Introduction: This study provides evidence of validity of the School-age Assessment of Attachment (SAA) through longitudinal comparison with the Preschool Assessment of Attachment (PAA) and with concurrent attachment assessments and measures of risk and parenting. Determining which assessment had the greatest validity with this moderate-risk sample would be of benefit to those working with troubled young people and their families. Hypotheses: Children's SAA classifications were expected to correspond to their PAA, a behavioral attachment assessment, parenting, and risk. An attachment questionnaire was predicted to not accurately indicate children's risk status. Design: The design was an 8-year longitudinal follow-up of rural Appalachian American preschoolers. Method: The participants were 21 children and their caregivers. The PAA was completed at age 4. The SAA, a self-report questionnaire, and a parent-child conflict resolution task were completed at age 12. Parents completed assessments of depression, trauma, stress, and perceptions of helplessness. Results: The PAA was related to the SAA and the dyadic behavioral task. The SAA was consistently associated with measures of parenting and family risk.
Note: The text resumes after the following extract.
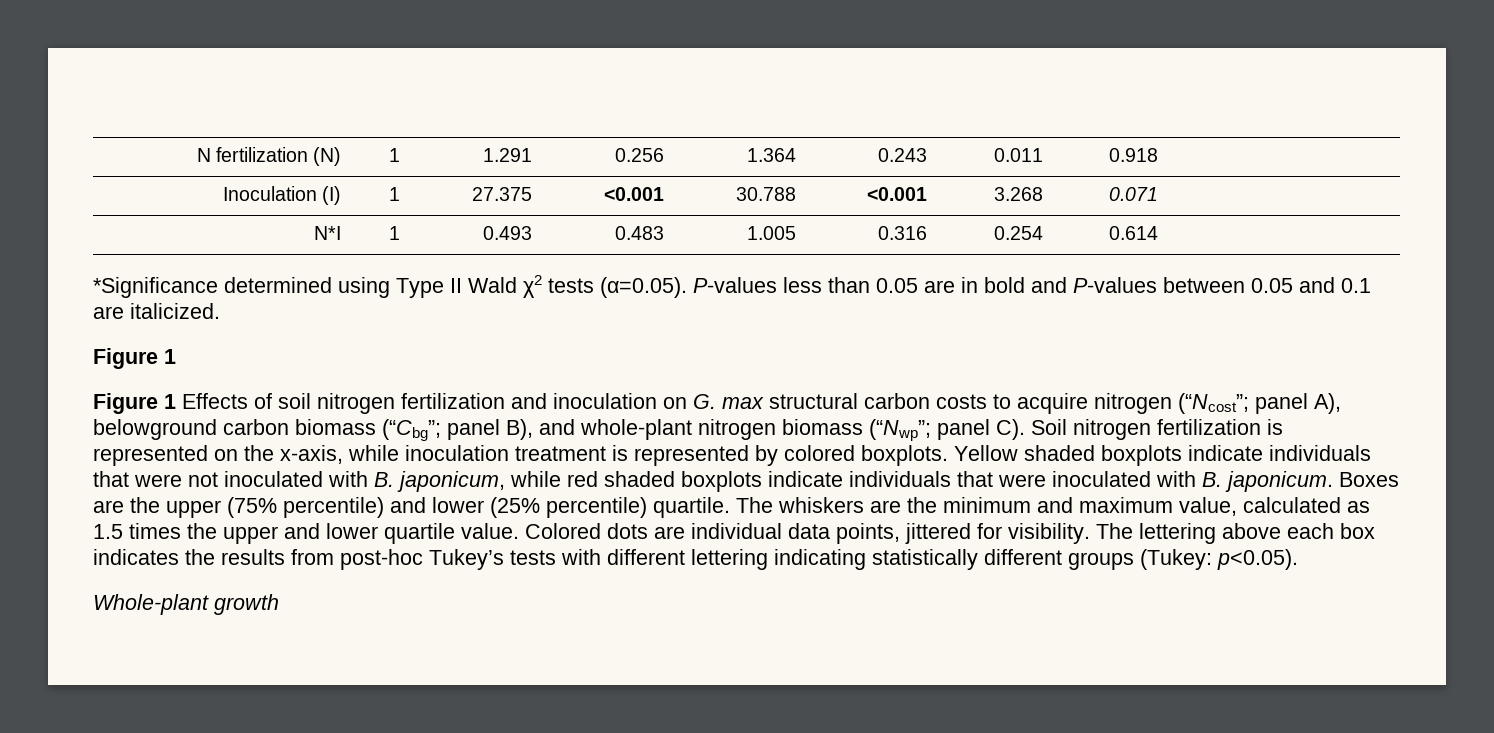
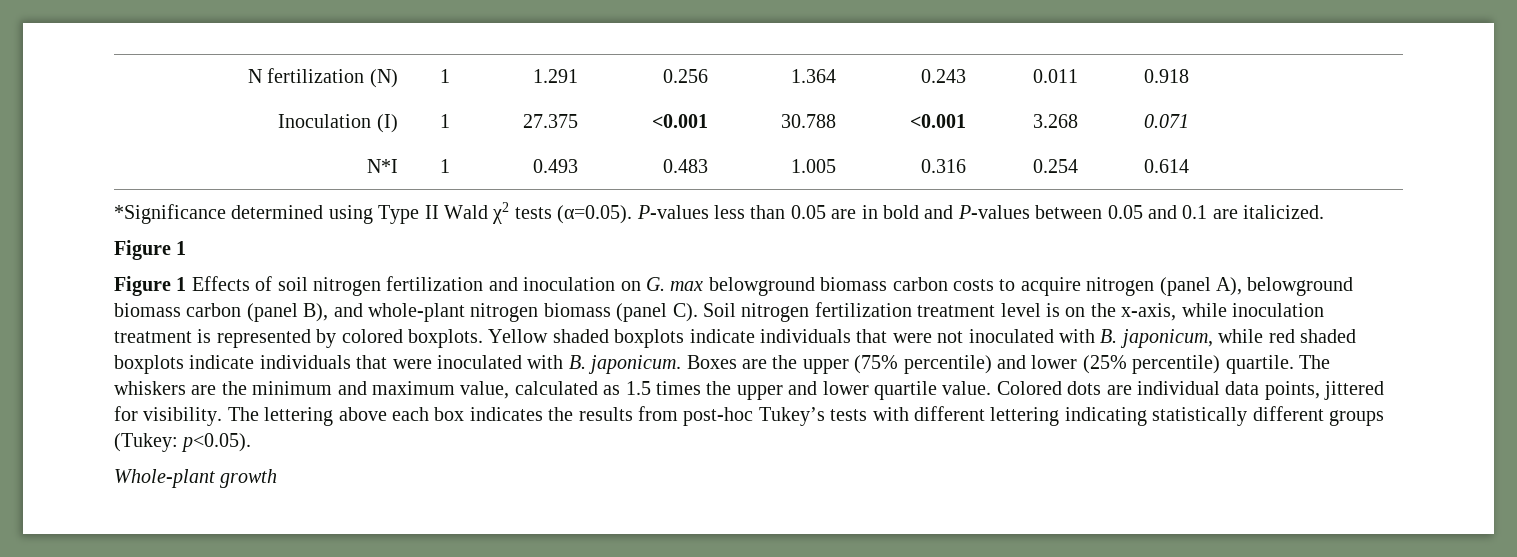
- Figure 1 Effects of soil nitrogen fertilization and inoculation on G. max structural carbon costs to acquire nitrogen (“Ncost”; panel A), belowground carbon biomass (“Cbg”; panel B), and whole-plant nitrogen biomass (“Nwp”; panel C). Soil nitrogen fertilization is represented on the x-axis, while inoculation treatment is represented by colored boxplots.
+ Figure 1 Effects of soil nitrogen fertilization and inoculation on G. max belowground biomass carbon costs to acquire nitrogen (panel A), belowground biomass carbon (panel B), and whole-plant nitrogen biomass (panel C). Soil nitrogen fertilization treatment level is on the x-axis, while inoculation treatment is represented by colored boxplots.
The attachment questionnaire performed poorly for children with higher risk status, suggesting more (not less) sensitive and responsive parenting.
All Science Journal Classification (ASJC) codes
- Pediatrics, Perinatology, and Child Health
- Clinical Psychology
- Psychiatry and Mental health
- Dynamic-Maturational Model of Attachment and Adaptation (DMM)
- school age
- School-age Assessment of Attachment (SAA)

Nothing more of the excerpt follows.